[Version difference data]
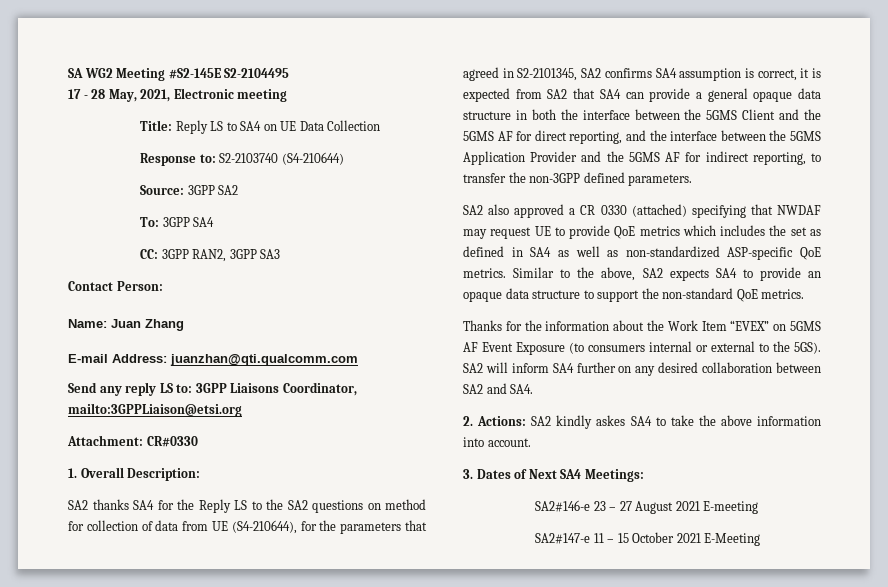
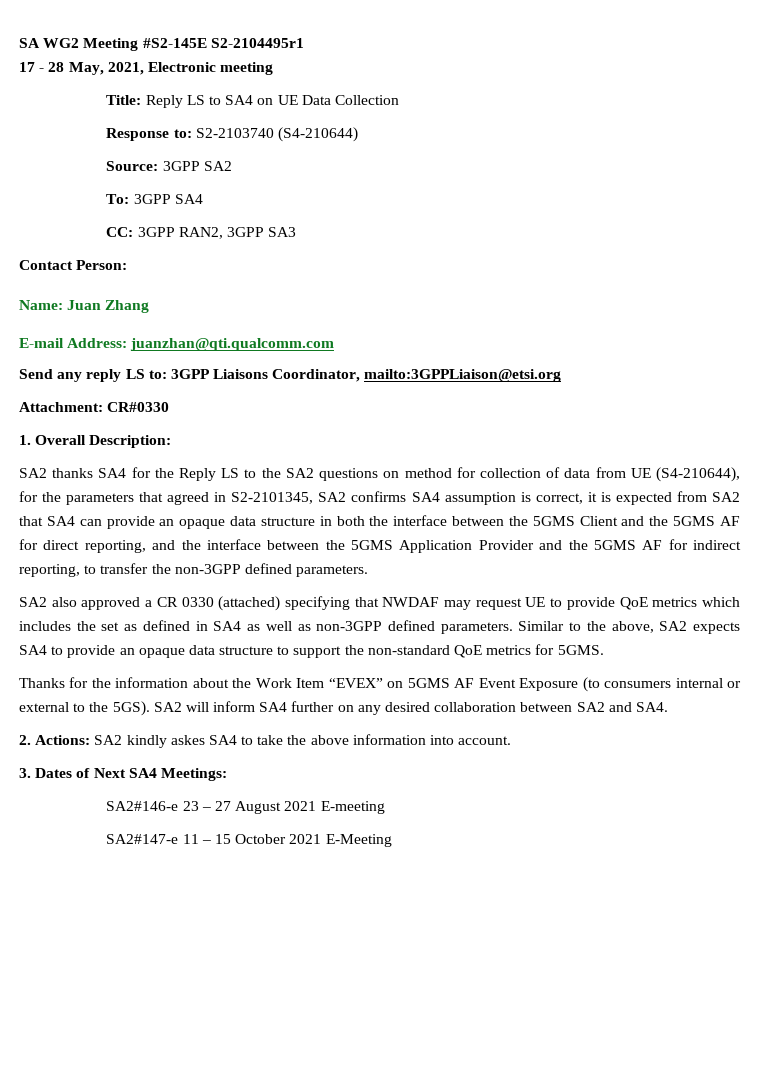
- SA WG2 Meeting #S2-145E S2-2104495
+ SA WG2 Meeting #S2-145E S2-2104495r1
- SA2 thanks SA4 for the Reply LS to the SA2 questions on method for collection of data from UE (S4-210644), for the parameters that agreed in S2-2101345, SA2 confirms SA4 assumption is correct, it is expected from SA2 that SA4 can provide a general opaque data structure in both the interface between the 5GMS Client and the 5GMS AF for direct reporting, and the interface between the 5GMS Application Provider and the 5GMS AF for indirect reporting, to transfer the non-3GPP defined parameters.
+ SA2 thanks SA4 for the Reply LS to the SA2 questions on method for collection of data from UE (S4-210644), for the parameters that agreed in S2-2101345, SA2 confirms SA4 assumption is correct, it is expected from SA2 that SA4 can provide an opaque data structure in both the interface between the 5GMS Client and the 5GMS AF for direct reporting, and the interface between the 5GMS Application Provider and the 5GMS AF for indirect reporting, to transfer the non-3GPP defined parameters.
- SA2 also approved a CR 0330 (attached) specifying that NWDAF may request UE to provide QoE metrics which includes the set as defined in SA4 as well as non-standardized ASP-specific QoE metrics.
+ SA2 also approved a CR 0330 (attached) specifying that NWDAF may request UE to provide QoE metrics which includes the set as defined in SA4 as well as non-3GPP defined parameters.
- Similar to the above, SA2 expects SA4 to provide an opaque data structure to support the non-standard QoE metrics.
+ Similar to the above, SA2 expects SA4 to provide an opaque data structure to support the non-standard QoE metrics for 5GMS.

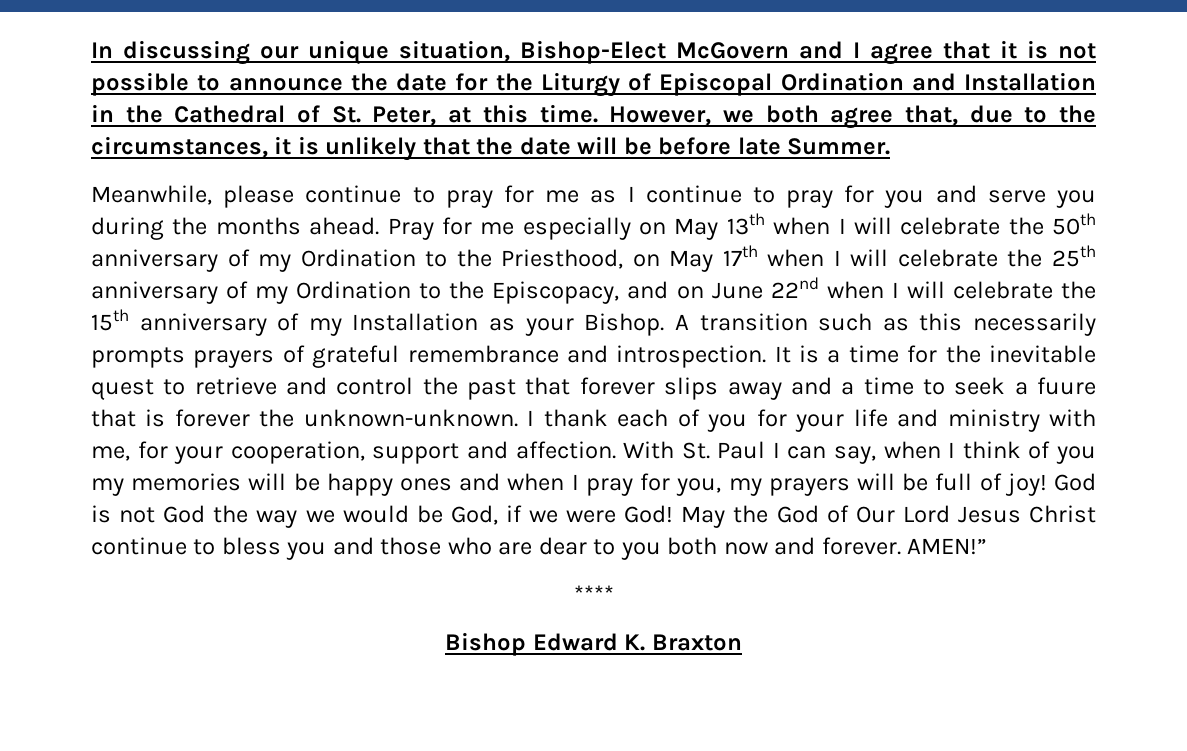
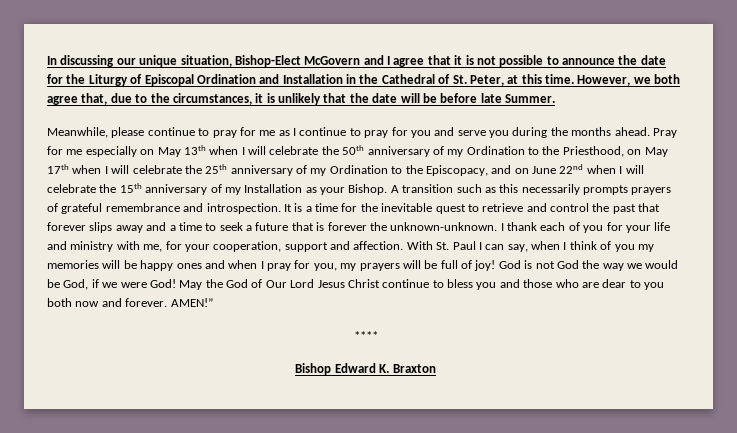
- It is a time for the inevitable quest to retrieve and control the past that forever slips away and a time to seek a fuure that is forever the unknown-unknown.
+ It is a time for the inevitable quest to retrieve and control the past that forever slips away and a time to seek a future that is forever the unknown-unknown.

[GOAL OF THE EXERCISE]
All lines after and including the one with "- Similar to", through the end of the entries above, should be output exactly and by themselves. The pictures are to be left out.

[OUTPUT FOR THIS EXERCISE]
- Similar to the above, SA2 expects SA4 to provide an opaque data structure to support the non-standard QoE metrics.
+ Similar to the above, SA2 expects SA4 to provide an opaque data structure to support the non-standard QoE metrics for 5GMS.

- It is a time for the inevitable quest to retrieve and control the past that forever slips away and a time to seek a fuure that is forever the unknown-unknown.
+ It is a time for the inevitable quest to retrieve and control the past that forever slips away and a time to seek a future that is forever the unknown-unknown.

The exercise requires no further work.